Data section ::
◇ ◇ ◇ ◇ ◇

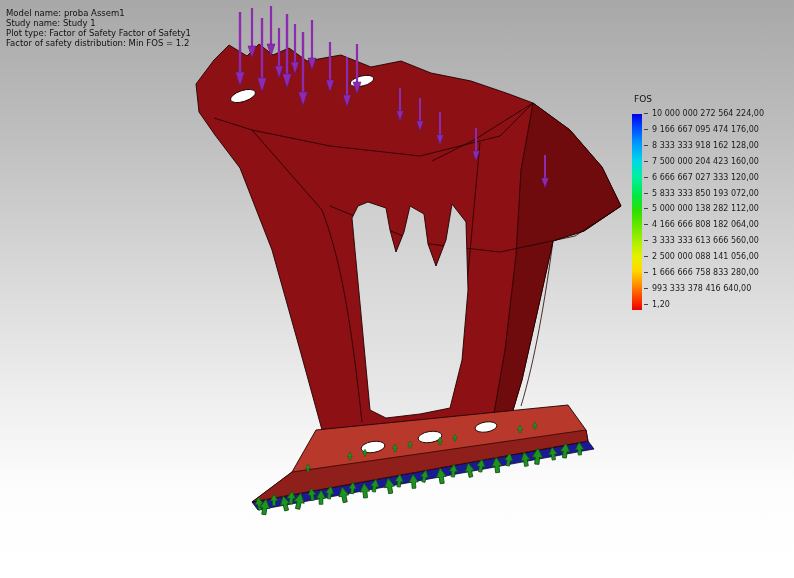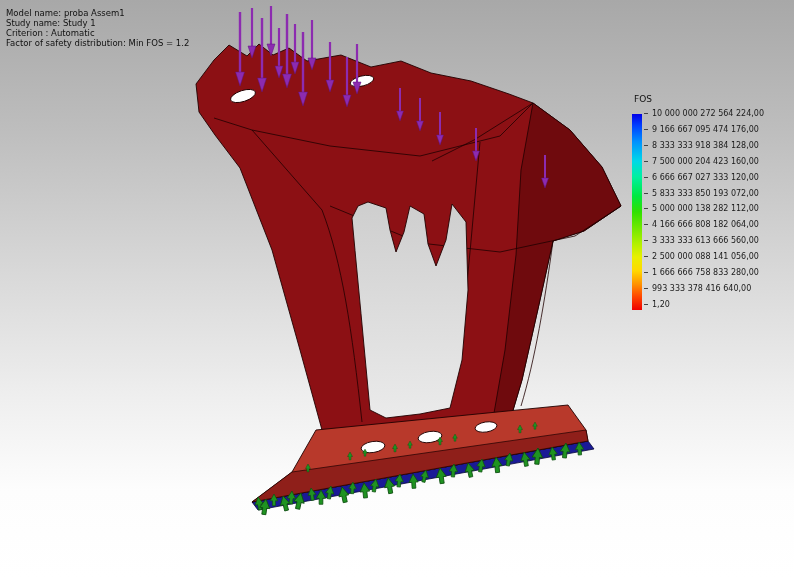--- a/index.html
+++ b/index.html
@@ -170,6 +170,7 @@
   <div class="annotations">
     <div>Model name: proba Assem1</div>
     <div>Study name: Study 1</div>
+    <div>Plot type: Factor of Safety Factor of Safety1</div>
     <div>Criterion : Automatic</div>
     <div>Factor of safety distribution: Min FOS = 1.2</div>
   </div>

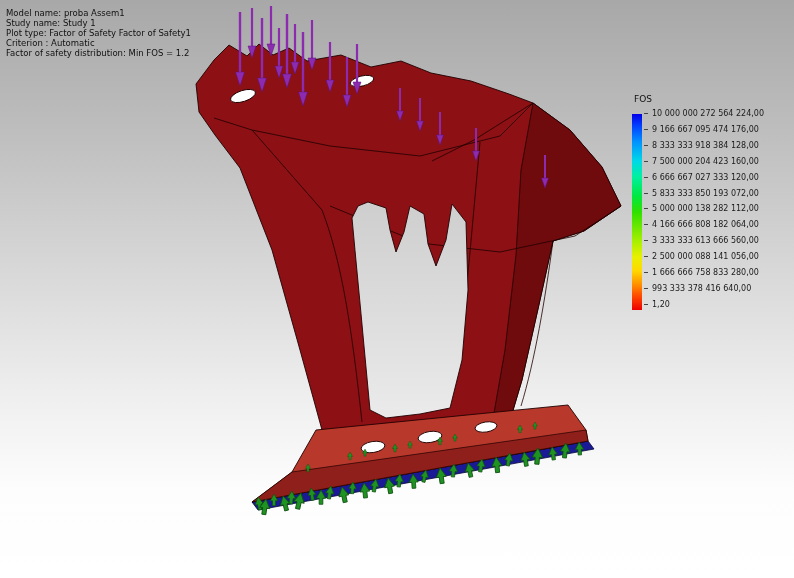--- a/index.html
+++ b/index.html
@@ -171,7 +171,6 @@
     <div>Model name: proba Assem1</div>
     <div>Study name: Study 1</div>
     <div>Plot type: Factor of Safety Factor of Safety1</div>
-    <div>Criterion : Automatic</div>
     <div>Factor of safety distribution: Min FOS = 1.2</div>
   </div>
 

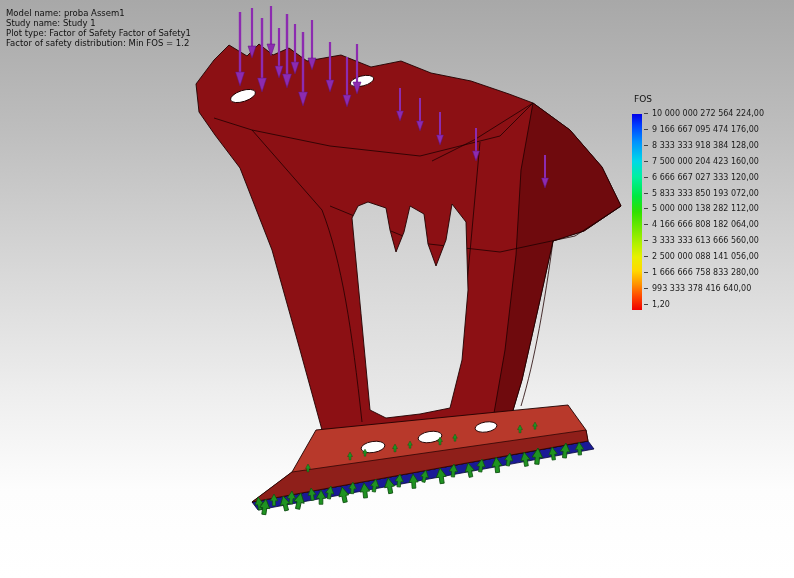--- a/index.html
+++ b/index.html
@@ -189,7 +189,7 @@
           </div>
         <div class="legend-label">
             <span class="tick"></span>
-            <span>8 333 333 918 384 128,00</span>
+            <span>8 333 333 918 162 128,00</span>
           </div>
         <div class="legend-label">
             <span class="tick"></span>

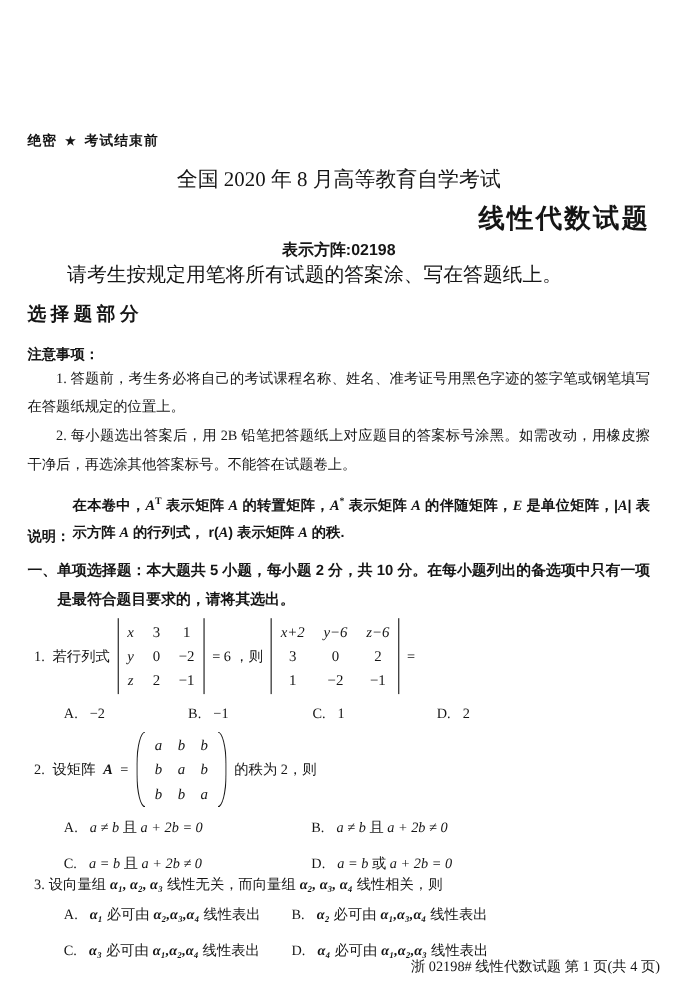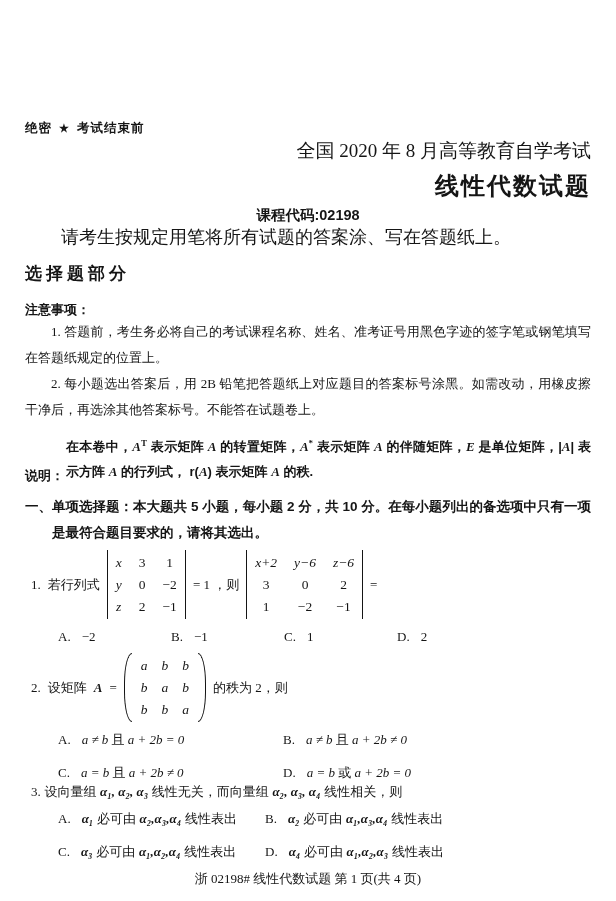--- a/index.html
+++ b/index.html
@@ -14,7 +14,7 @@
   .secret { font-family:"Liberation Sans", sans-serif; font-weight:bold; font-size:12.5px; letter-spacing:1px;margin-top:36px; }
   .secret .star { margin:0 7px; font-size:11px; }
 
-  .title1 { text-align:right; font-size:19px; margin-top:1px; }
+  .title1 { text-align:center; font-size:19px; margin-top:13px; }
   .title2 { text-align:right; font-size:24px; font-weight:bold; letter-spacing:2px; margin-top:6px;
             font-family:"Liberation Sans", sans-serif; }
   .code   { text-align:center; font-size:14.5px; font-weight:bold; margin-top:4px;

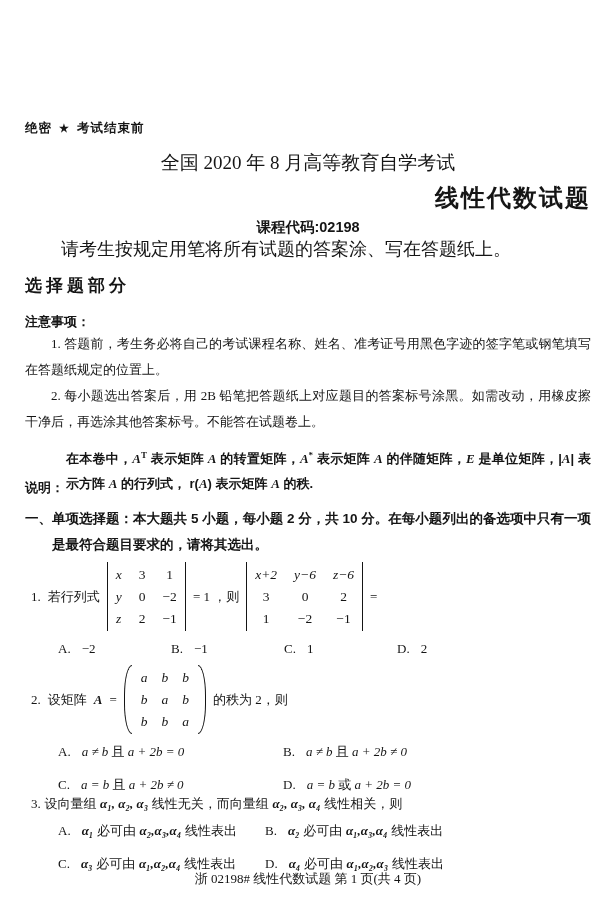--- a/index.html
+++ b/index.html
@@ -84,7 +84,7 @@
 
 <div class="title1">全国 2020 年 8 月高等教育自学考试</div>
 <div class="title2">线性代数试题</div>
-<div class="code">课程代码:02198</div>
+<div class="code">表示方阵:02198</div>
 
 <div class="instruction">请考生按规定用笔将所有试题的答案涂、写在答题纸上。</div>
 

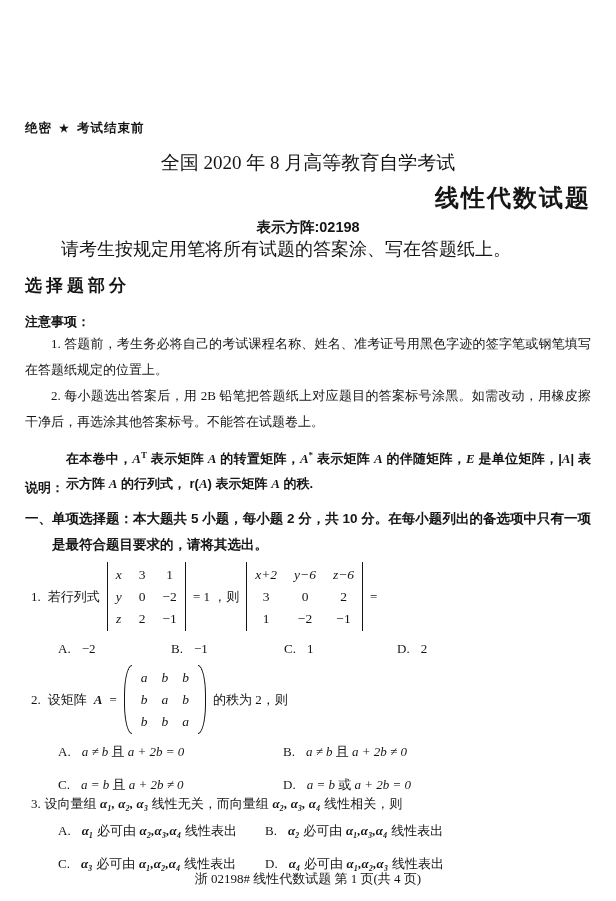--- a/index.html
+++ b/index.html
@@ -117,7 +117,7 @@
     <span>2</span>
     <span>−1</span>
   </span>
-  <span>= 1 ，则</span>
+  <span>= 6 ，则</span>
   <span class="det">
     <span class="it">x+2</span>
     <span class="it">y−6</span>

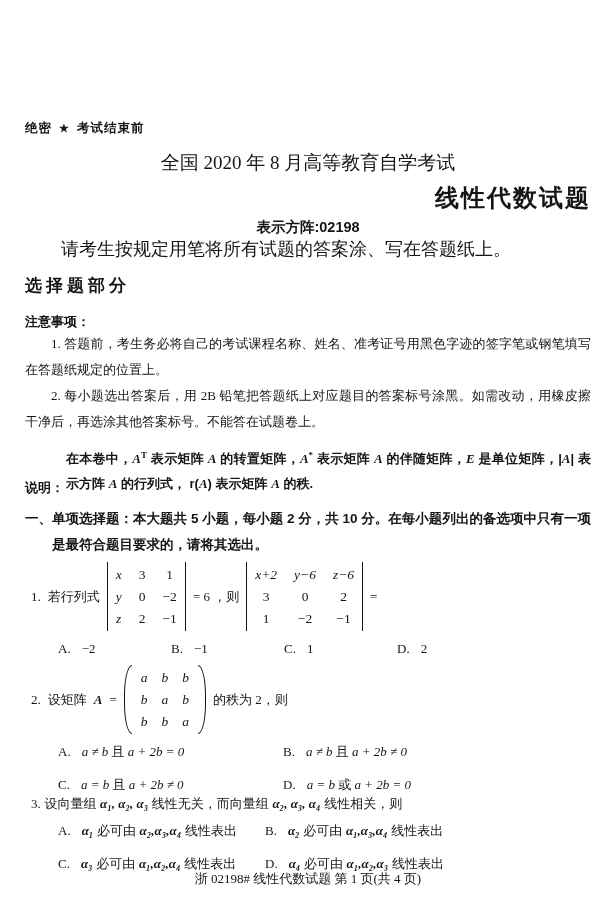--- a/index.html
+++ b/index.html
@@ -73,7 +73,7 @@
   .q3opts { font-family:"Liberation Sans", sans-serif; }
   .q3opts .opt-label { font-family:"Liberation Serif", serif; }
 
-  .footer { position:absolute; left:0; right:0; bottom:13px; text-align:center; font-size:13px; }
+  .footer { position:absolute; left:0; right:16px; bottom:13px; text-align:right; font-size:13px; }
 </style>
 </head>
 <body>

◇ ◇ ◇ ◇ ◇

Your task ::
Copy the material above word for word, images excluded.

Expected answer ::
--- a/index.html
+++ b/index.html
@@ -170,6 +170,7 @@
   <div class="annotations">
     <div>Model name: proba Assem1</div>
     <div>Study name: Study 1</div>
+    <div>Plot type: Factor of Safety Factor of Safety1</div>
     <div>Criterion : Automatic</div>
     <div>Factor of safety distribution: Min FOS = 1.2</div>
   </div>

--- a/index.html
+++ b/index.html
@@ -171,7 +171,6 @@
     <div>Model name: proba Assem1</div>
     <div>Study name: Study 1</div>
     <div>Plot type: Factor of Safety Factor of Safety1</div>
-    <div>Criterion : Automatic</div>
     <div>Factor of safety distribution: Min FOS = 1.2</div>
   </div>
 

--- a/index.html
+++ b/index.html
@@ -189,7 +189,7 @@
           </div>
         <div class="legend-label">
             <span class="tick"></span>
-            <span>8 333 333 918 384 128,00</span>
+            <span>8 333 333 918 162 128,00</span>
           </div>
         <div class="legend-label">
             <span class="tick"></span>

--- a/index.html
+++ b/index.html
@@ -14,7 +14,7 @@
   .secret { font-family:"Liberation Sans", sans-serif; font-weight:bold; font-size:12.5px; letter-spacing:1px;margin-top:36px; }
   .secret .star { margin:0 7px; font-size:11px; }
 
-  .title1 { text-align:right; font-size:19px; margin-top:1px; }
+  .title1 { text-align:center; font-size:19px; margin-top:13px; }
   .title2 { text-align:right; font-size:24px; font-weight:bold; letter-spacing:2px; margin-top:6px;
             font-family:"Liberation Sans", sans-serif; }
   .code   { text-align:center; font-size:14.5px; font-weight:bold; margin-top:4px;

--- a/index.html
+++ b/index.html
@@ -84,7 +84,7 @@
 
 <div class="title1">全国 2020 年 8 月高等教育自学考试</div>
 <div class="title2">线性代数试题</div>
-<div class="code">课程代码:02198</div>
+<div class="code">表示方阵:02198</div>
 
 <div class="instruction">请考生按规定用笔将所有试题的答案涂、写在答题纸上。</div>
 

--- a/index.html
+++ b/index.html
@@ -117,7 +117,7 @@
     <span>2</span>
     <span>−1</span>
   </span>
-  <span>= 1 ，则</span>
+  <span>= 6 ，则</span>
   <span class="det">
     <span class="it">x+2</span>
     <span class="it">y−6</span>

--- a/index.html
+++ b/index.html
@@ -73,7 +73,7 @@
   .q3opts { font-family:"Liberation Sans", sans-serif; }
   .q3opts .opt-label { font-family:"Liberation Serif", serif; }
 
-  .footer { position:absolute; left:0; right:0; bottom:13px; text-align:center; font-size:13px; }
+  .footer { position:absolute; left:0; right:16px; bottom:13px; text-align:right; font-size:13px; }
 </style>
 </head>
 <body>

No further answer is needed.